Web page revision data
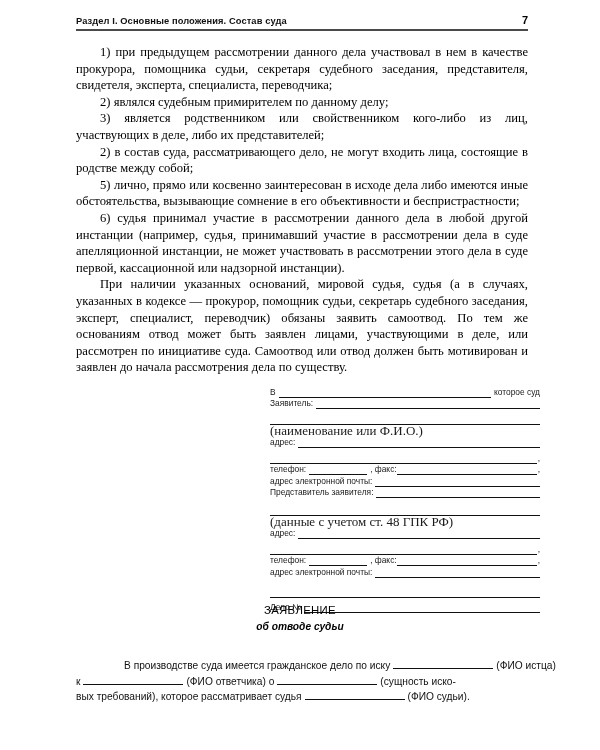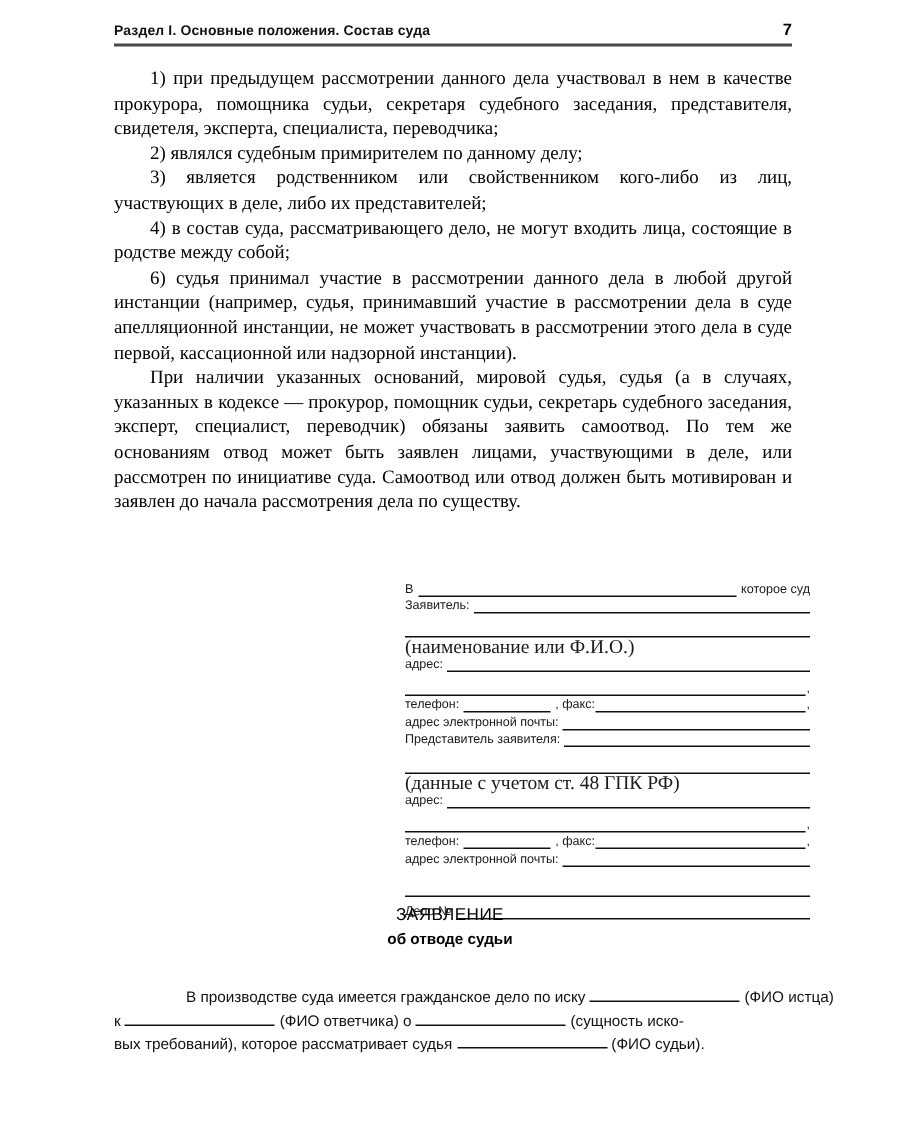--- a/index.html
+++ b/index.html
@@ -195,7 +195,7 @@
     <p class="para">1) при предыдущем рассмотрении данного дела участвовал в нем в качестве прокурора, помощника судьи, секретаря судебного заседания, представителя, свидетеля, эксперта, специалиста, переводчика;</p>
     <p class="para">2) являлся судебным примирителем по данному делу;</p>
     <p class="para">3) является родственником или свойственником кого-либо из лиц, участвующих в деле, либо их представителей;</p>
-    <p class="para">4) в состав суда, рассматривающего дело, не могут входить лица, состоящие в родстве между собой;</p>
+    <p class="para">2) в состав суда, рассматривающего дело, не могут входить лица, состоящие в родстве между собой;</p>
     <p class="para">6) судья принимал участие в рассмотрении данного дела в любой другой инстанции (например, судья, принимавший участие в рассмотрении дела в суде апелляционной инстанции, не может участвовать в рассмотрении этого дела в суде первой, кассационной или надзорной инстанции).</p>
     <p class="para">При наличии указанных оснований, мировой судья, судья (а в случаях, указанных в кодексе — прокурор, помощник судьи, секретарь судебного заседания, эксперт, специалист, переводчик) обязаны заявить самоотвод. По тем же основаниям отвод может быть заявлен лицами, участвующими в деле, или рассмотрен по инициативе суда. Самоотвод или отвод должен быть мотивирован и заявлен до начала рассмотрения дела по существу.</p>
   </div>

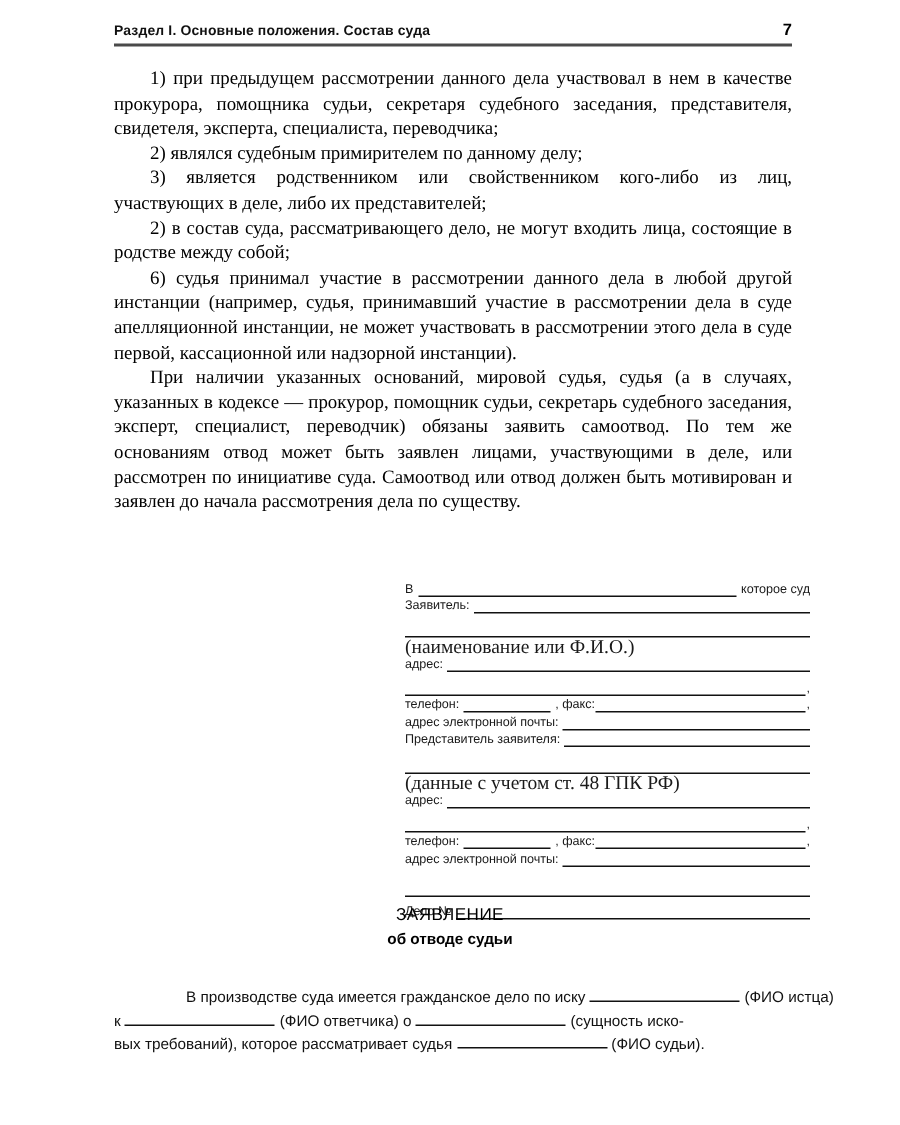--- a/index.html
+++ b/index.html
@@ -196,6 +196,7 @@
     <p class="para">2) являлся судебным примирителем по данному делу;</p>
     <p class="para">3) является родственником или свойственником кого-либо из лиц, участвующих в деле, либо их представителей;</p>
     <p class="para">2) в состав суда, рассматривающего дело, не могут входить лица, состоящие в родстве между собой;</p>
+    <p class="para">5) лично, прямо или косвенно заинтересован в исходе дела либо имеются иные обстоятельства, вызывающие сомнение в его объективности и беспристрастности;</p>
     <p class="para">6) судья принимал участие в рассмотрении данного дела в любой другой инстанции (например, судья, принимавший участие в рассмотрении дела в суде апелляционной инстанции, не может участвовать в рассмотрении этого дела в суде первой, кассационной или надзорной инстанции).</p>
     <p class="para">При наличии указанных оснований, мировой судья, судья (а в случаях, указанных в кодексе — прокурор, помощник судьи, секретарь судебного заседания, эксперт, специалист, переводчик) обязаны заявить самоотвод. По тем же основаниям отвод может быть заявлен лицами, участвующими в деле, или рассмотрен по инициативе суда. Самоотвод или отвод должен быть мотивирован и заявлен до начала рассмотрения дела по существу.</p>
   </div>

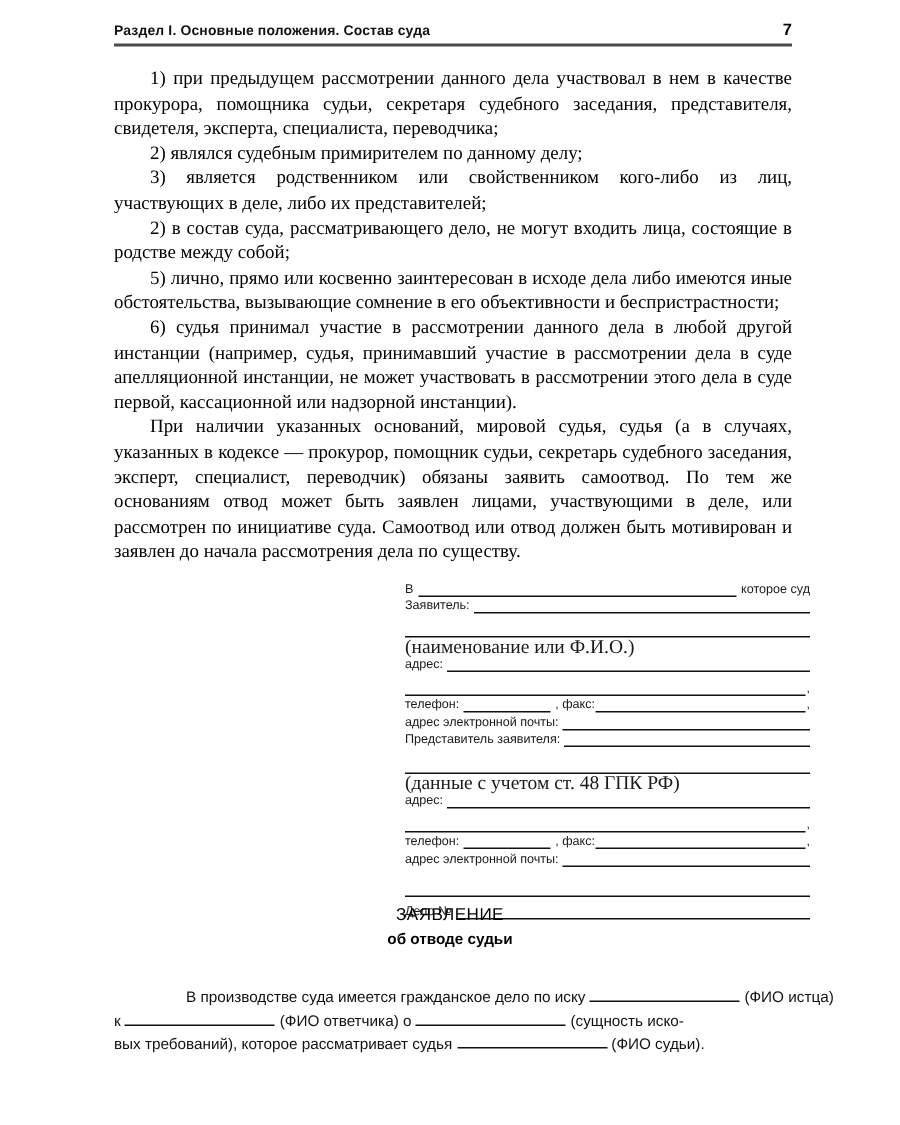--- a/index.html
+++ b/index.html
@@ -147,6 +147,7 @@
     font-weight: bold;
     font-size: 10.2px;
     color: #000000;
+    font-style: italic;
   }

About this exercise – Pictures stay out, but every record above is to be returned exactly.

The completed task –
--- a/index.html
+++ b/index.html
@@ -195,7 +195,7 @@
     <p class="para">1) при предыдущем рассмотрении данного дела участвовал в нем в качестве прокурора, помощника судьи, секретаря судебного заседания, представителя, свидетеля, эксперта, специалиста, переводчика;</p>
     <p class="para">2) являлся судебным примирителем по данному делу;</p>
     <p class="para">3) является родственником или свойственником кого-либо из лиц, участвующих в деле, либо их представителей;</p>
-    <p class="para">4) в состав суда, рассматривающего дело, не могут входить лица, состоящие в родстве между собой;</p>
+    <p class="para">2) в состав суда, рассматривающего дело, не могут входить лица, состоящие в родстве между собой;</p>
     <p class="para">6) судья принимал участие в рассмотрении данного дела в любой другой инстанции (например, судья, принимавший участие в рассмотрении дела в суде апелляционной инстанции, не может участвовать в рассмотрении этого дела в суде первой, кассационной или надзорной инстанции).</p>
     <p class="para">При наличии указанных оснований, мировой судья, судья (а в случаях, указанных в кодексе — прокурор, помощник судьи, секретарь судебного заседания, эксперт, специалист, переводчик) обязаны заявить самоотвод. По тем же основаниям отвод может быть заявлен лицами, участвующими в деле, или рассмотрен по инициативе суда. Самоотвод или отвод должен быть мотивирован и заявлен до начала рассмотрения дела по существу.</p>
   </div>

--- a/index.html
+++ b/index.html
@@ -196,6 +196,7 @@
     <p class="para">2) являлся судебным примирителем по данному делу;</p>
     <p class="para">3) является родственником или свойственником кого-либо из лиц, участвующих в деле, либо их представителей;</p>
     <p class="para">2) в состав суда, рассматривающего дело, не могут входить лица, состоящие в родстве между собой;</p>
+    <p class="para">5) лично, прямо или косвенно заинтересован в исходе дела либо имеются иные обстоятельства, вызывающие сомнение в его объективности и беспристрастности;</p>
     <p class="para">6) судья принимал участие в рассмотрении данного дела в любой другой инстанции (например, судья, принимавший участие в рассмотрении дела в суде апелляционной инстанции, не может участвовать в рассмотрении этого дела в суде первой, кассационной или надзорной инстанции).</p>
     <p class="para">При наличии указанных оснований, мировой судья, судья (а в случаях, указанных в кодексе — прокурор, помощник судьи, секретарь судебного заседания, эксперт, специалист, переводчик) обязаны заявить самоотвод. По тем же основаниям отвод может быть заявлен лицами, участвующими в деле, или рассмотрен по инициативе суда. Самоотвод или отвод должен быть мотивирован и заявлен до начала рассмотрения дела по существу.</p>
   </div>

--- a/index.html
+++ b/index.html
@@ -147,6 +147,7 @@
     font-weight: bold;
     font-size: 10.2px;
     color: #000000;
+    font-style: italic;
   }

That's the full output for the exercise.